§ **INFORMATION**
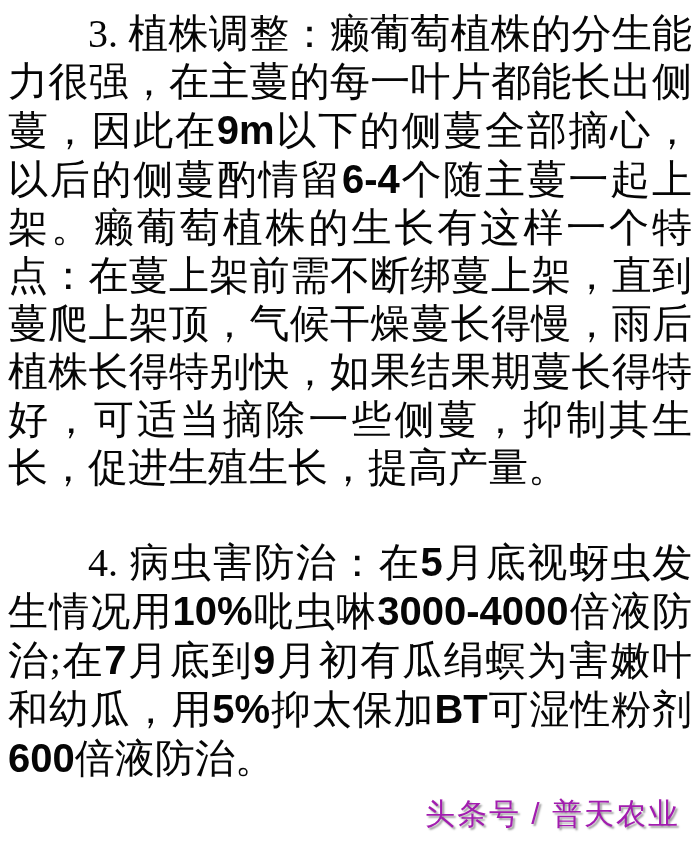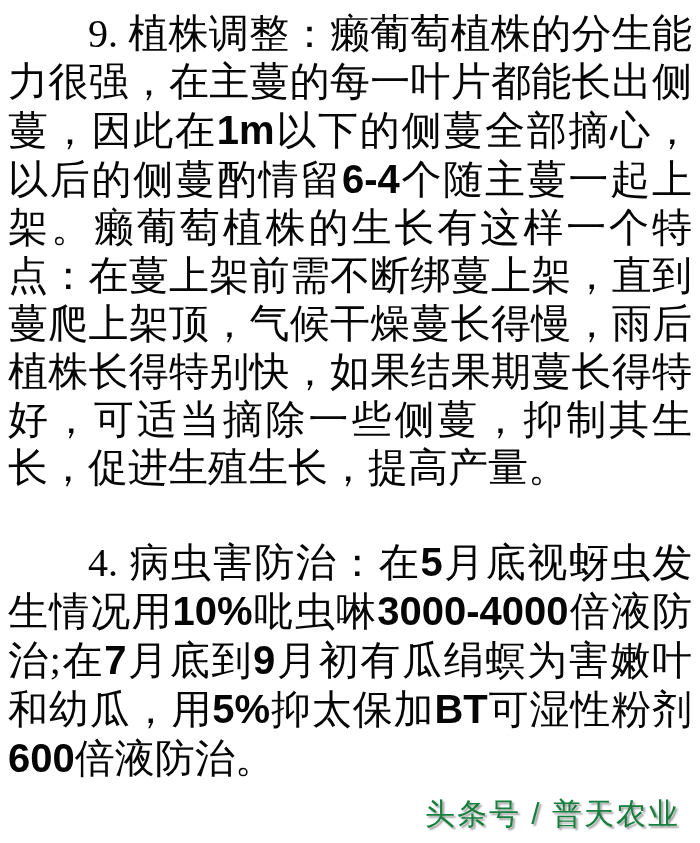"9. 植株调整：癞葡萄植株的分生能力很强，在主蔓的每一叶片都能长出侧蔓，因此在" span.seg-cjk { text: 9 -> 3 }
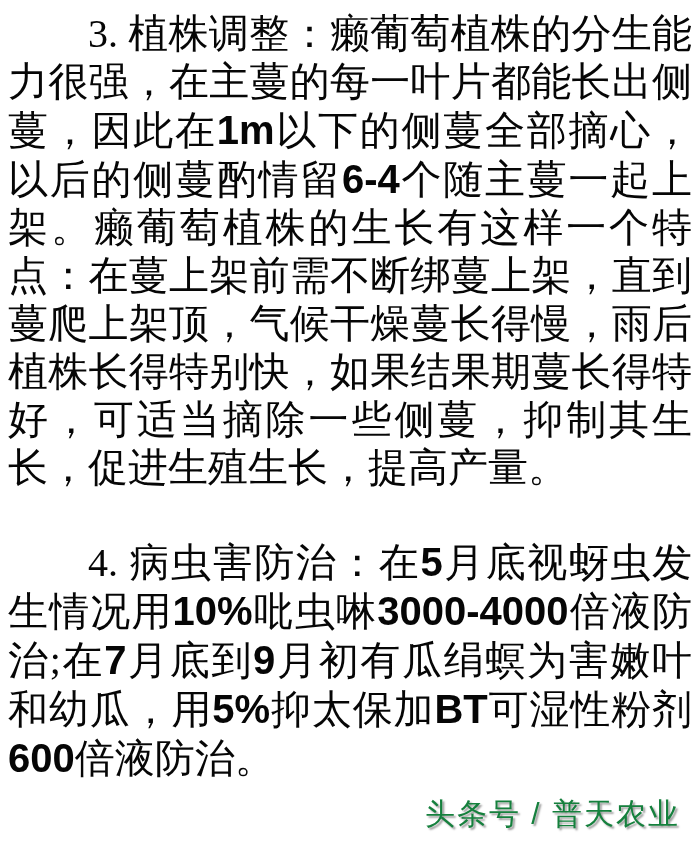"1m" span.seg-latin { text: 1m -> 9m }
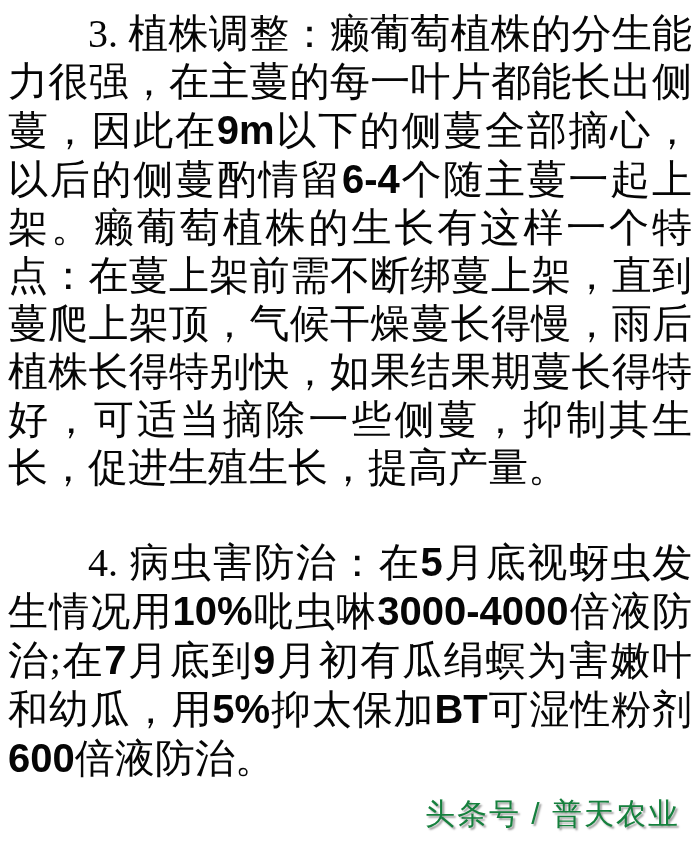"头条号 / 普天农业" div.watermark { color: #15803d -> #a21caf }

==

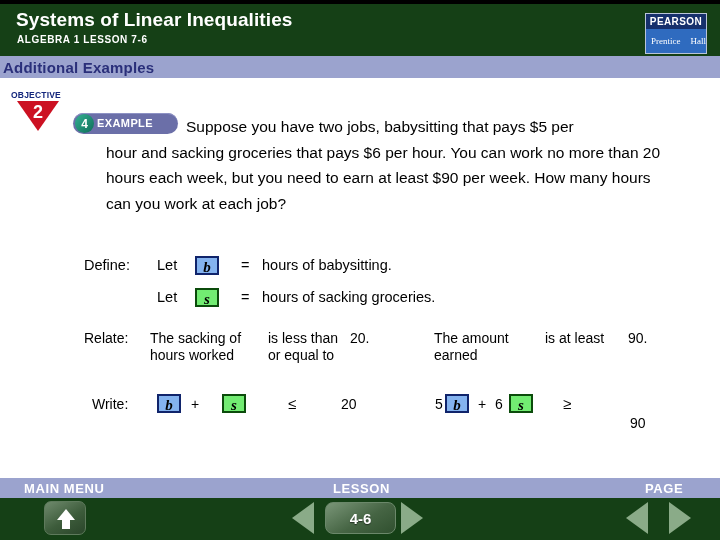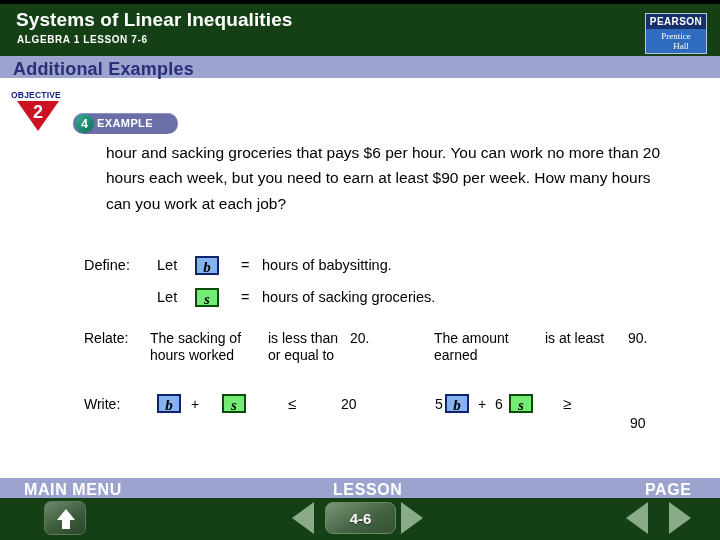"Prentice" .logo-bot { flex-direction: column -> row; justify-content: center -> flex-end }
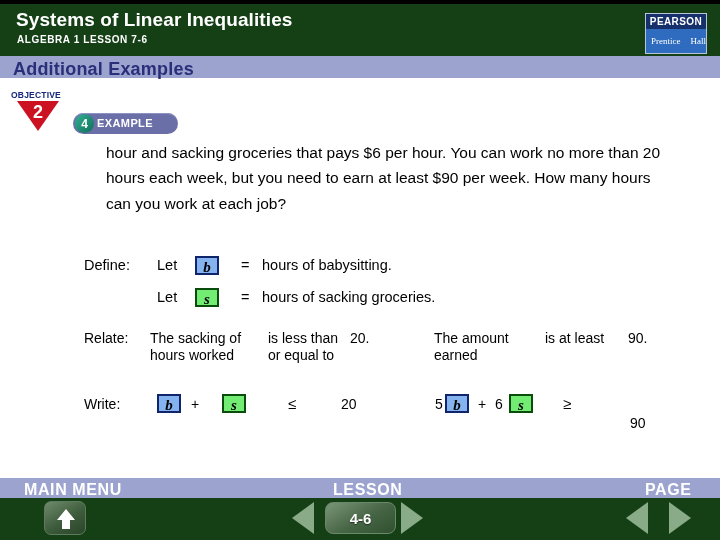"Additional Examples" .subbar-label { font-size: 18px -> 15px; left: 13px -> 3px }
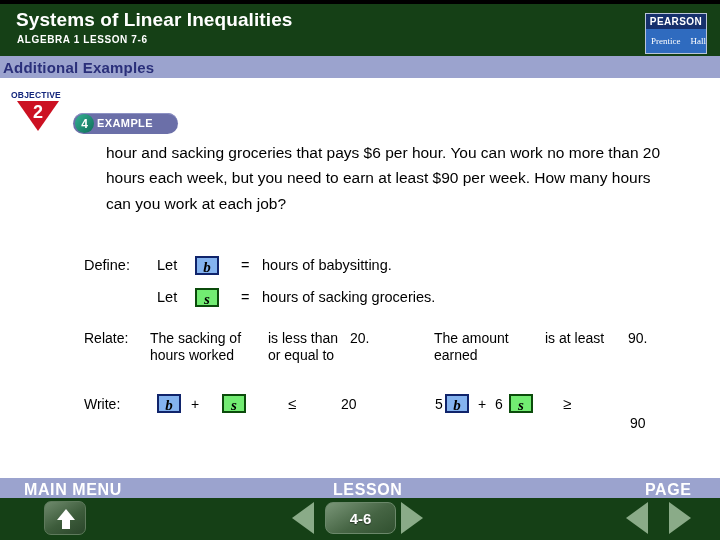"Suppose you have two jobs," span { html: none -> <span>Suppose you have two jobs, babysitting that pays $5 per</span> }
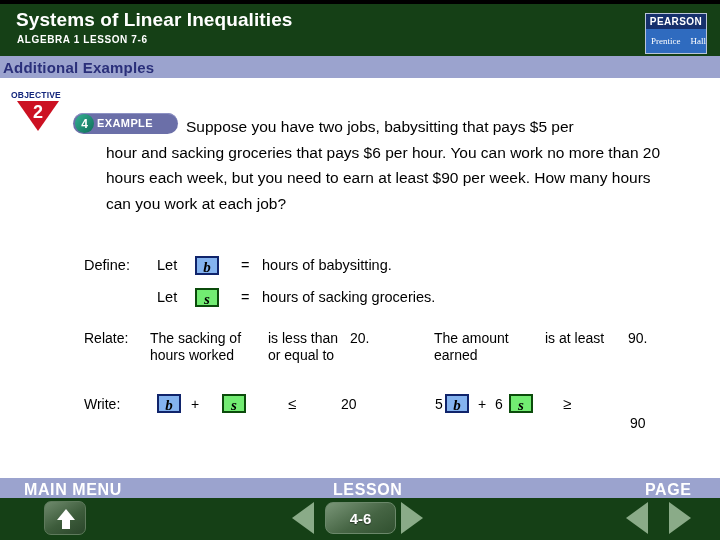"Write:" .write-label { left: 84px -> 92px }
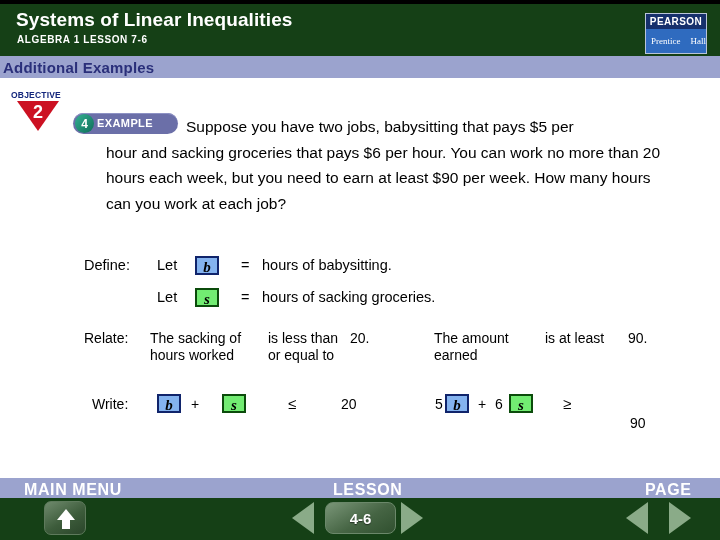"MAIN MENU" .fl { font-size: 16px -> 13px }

---

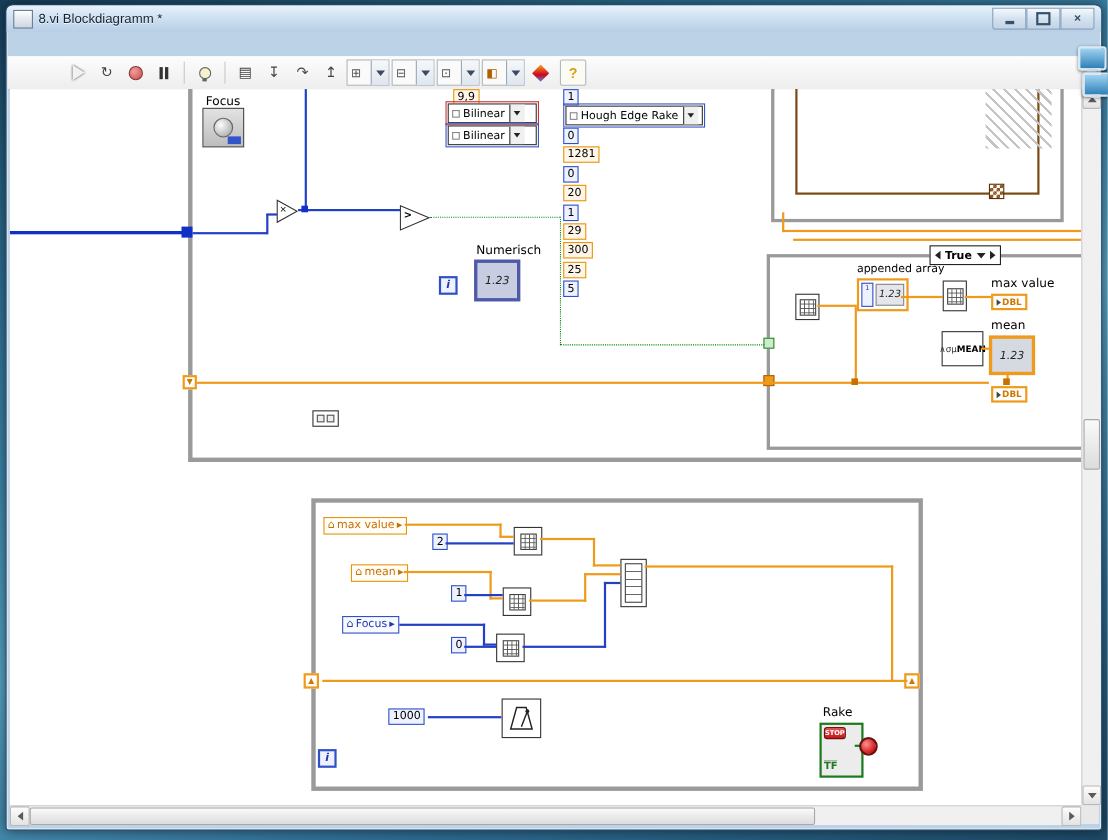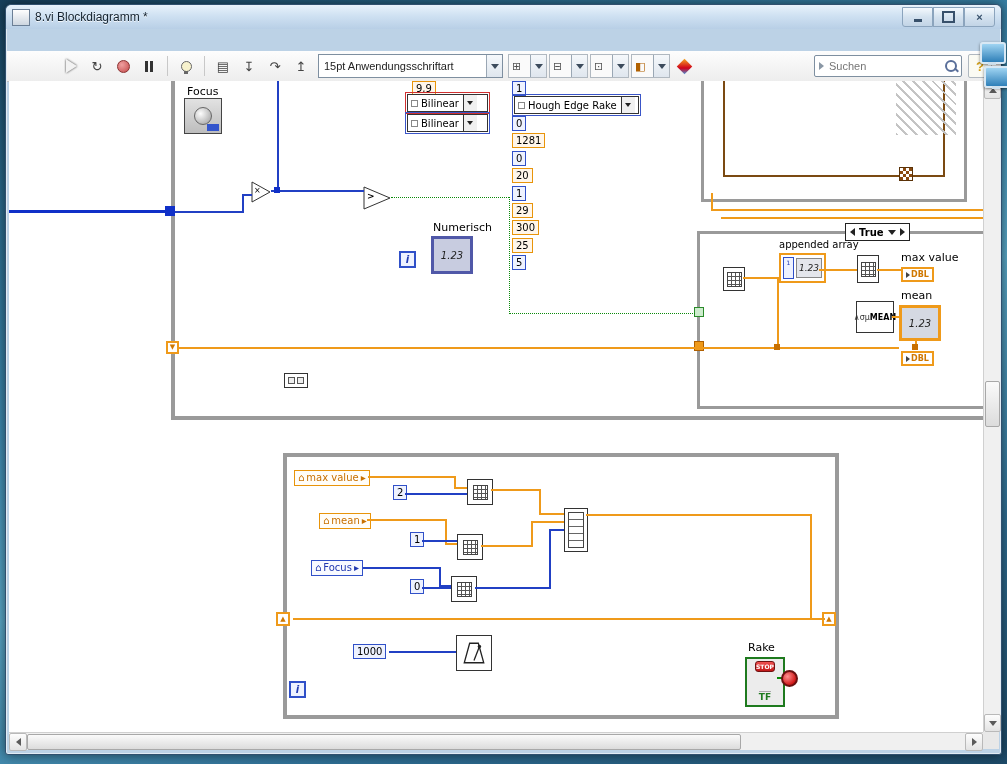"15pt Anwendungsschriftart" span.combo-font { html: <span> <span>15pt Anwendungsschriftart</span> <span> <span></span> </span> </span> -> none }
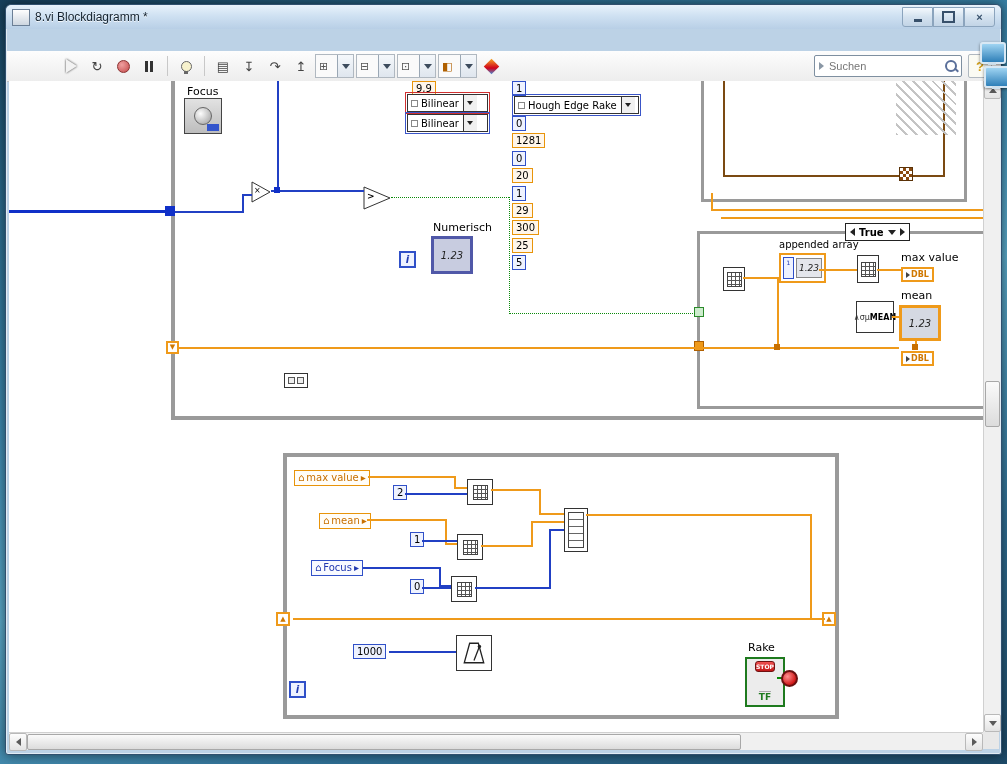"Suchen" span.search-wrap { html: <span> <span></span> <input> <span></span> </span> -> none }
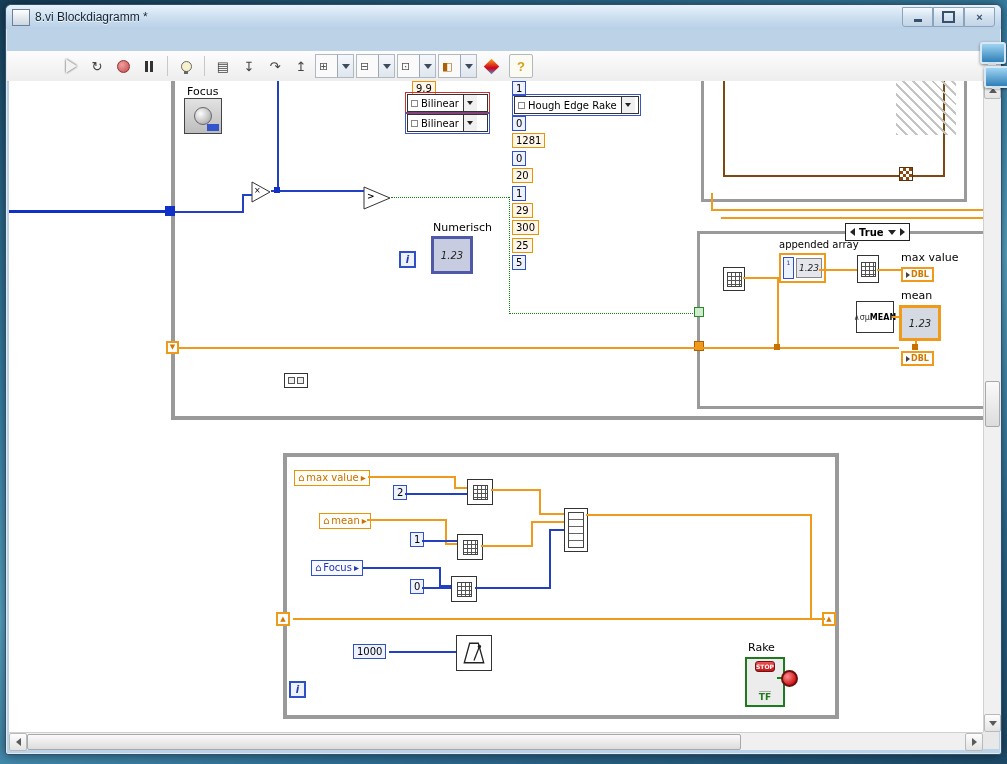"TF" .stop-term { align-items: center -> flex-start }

§ **PROBLEM**
Among the entries above, copy exactly the stretch from the line holding "html: none ->" through the line holding "font-size: 16px ->", leaving out any pictures.

§ **OUTPUT**
"Suppose you have two jobs," span { html: none -> <span>Suppose you have two jobs, babysitting that pays $5 per</span> }
"Write:" .write-label { left: 84px -> 92px }
"MAIN MENU" .fl { font-size: 16px -> 13px }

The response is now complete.